On Mon, May 25, 2009 at 02:35:15PM +0800, Lai Jiangshan wrote:
> Paul E. McKenney wrote:
> > Seventh cut of "big hammer" expedited RCU grace periods.  This leverages
> > the existing per-CPU migration kthreads, as suggested by Ingo.  These
> > are awakened in a loop, and waited for in a second loop.  Not fully
> > scalable, but removing the extra hop through smp_call_function
> > reduces latency on systems with moderate numbers of CPUs.  The
> > synchronize_rcu_expedited() and and synchronize_bh_expedited() primitives
> > invoke synchronize_sched_expedited(), except for CONFIG_PREEMPT_RCU,
> > where they instead invoke synchronize_rcu() and synchronize_rcu_bh(),
> > respectively.  This will be fixed in the future, after preemptable RCU
> > is folded into the rcutree implementation.
> > 
> 
> I'm strongly need this guarantee:
> 
> preempt_disable() guarantees/implies rcu_read_lock().
> 
> And
> local_irq_diable() guarantees/implies rcu_read_lock().
> rcu_read_lock_bh() guarantees/implies rcu_read_lock().
> 
> 
> It will simplifies codes.

Hmmm...  I did produce a patch that modified preemptable RCU
in this way quite some time back, but at that time the problem
was solved in a different way.  The approach was either to add
rcu_read_lock()/rcu_read_unlock() pairs as needed, or to switch to
call_rcu_sched() or synchronize_sched() for the update side.
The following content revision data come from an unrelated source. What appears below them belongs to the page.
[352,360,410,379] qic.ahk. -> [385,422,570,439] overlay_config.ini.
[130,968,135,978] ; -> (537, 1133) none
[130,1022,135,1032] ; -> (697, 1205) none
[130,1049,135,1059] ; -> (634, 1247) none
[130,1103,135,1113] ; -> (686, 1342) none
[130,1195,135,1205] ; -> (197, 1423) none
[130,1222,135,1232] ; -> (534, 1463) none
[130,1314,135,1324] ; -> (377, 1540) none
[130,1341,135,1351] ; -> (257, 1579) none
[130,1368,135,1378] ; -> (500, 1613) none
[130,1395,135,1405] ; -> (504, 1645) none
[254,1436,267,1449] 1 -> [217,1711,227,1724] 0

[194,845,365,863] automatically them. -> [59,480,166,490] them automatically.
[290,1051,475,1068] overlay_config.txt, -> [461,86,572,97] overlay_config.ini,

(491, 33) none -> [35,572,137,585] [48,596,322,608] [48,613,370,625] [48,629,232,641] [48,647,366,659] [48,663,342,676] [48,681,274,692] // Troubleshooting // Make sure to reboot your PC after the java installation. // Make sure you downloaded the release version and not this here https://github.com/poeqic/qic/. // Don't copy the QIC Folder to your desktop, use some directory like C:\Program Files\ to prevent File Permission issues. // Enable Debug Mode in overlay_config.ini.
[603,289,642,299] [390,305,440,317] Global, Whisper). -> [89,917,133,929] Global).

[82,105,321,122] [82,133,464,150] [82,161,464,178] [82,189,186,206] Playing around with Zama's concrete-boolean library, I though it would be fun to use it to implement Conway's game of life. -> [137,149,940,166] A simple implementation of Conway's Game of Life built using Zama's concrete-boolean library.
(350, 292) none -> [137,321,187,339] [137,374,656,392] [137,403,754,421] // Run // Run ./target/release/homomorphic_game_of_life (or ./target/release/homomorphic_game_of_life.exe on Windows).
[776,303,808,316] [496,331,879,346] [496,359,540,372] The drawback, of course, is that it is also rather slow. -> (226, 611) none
But please note that this approach would not permit the current
implementation of synchronize_sched_expedited() to be used in the
preemptable-RCU case, because synchronize_sched_expedited() would
not wait for RCU read-side critical sections that had been preempted.
And the ability to preempt RCU read-side critical sections is absolutely
required for CONFIG_PREEMPT_RT versions of the Linux kernel.

> And
> A lot's of current kernel code does not use rcu_read_lock()
> when it has preempt_disable()-ed/local_irq_diable()-ed or
> when it is in irq/softirq.
> 
> Without these guarantees, these code is broken.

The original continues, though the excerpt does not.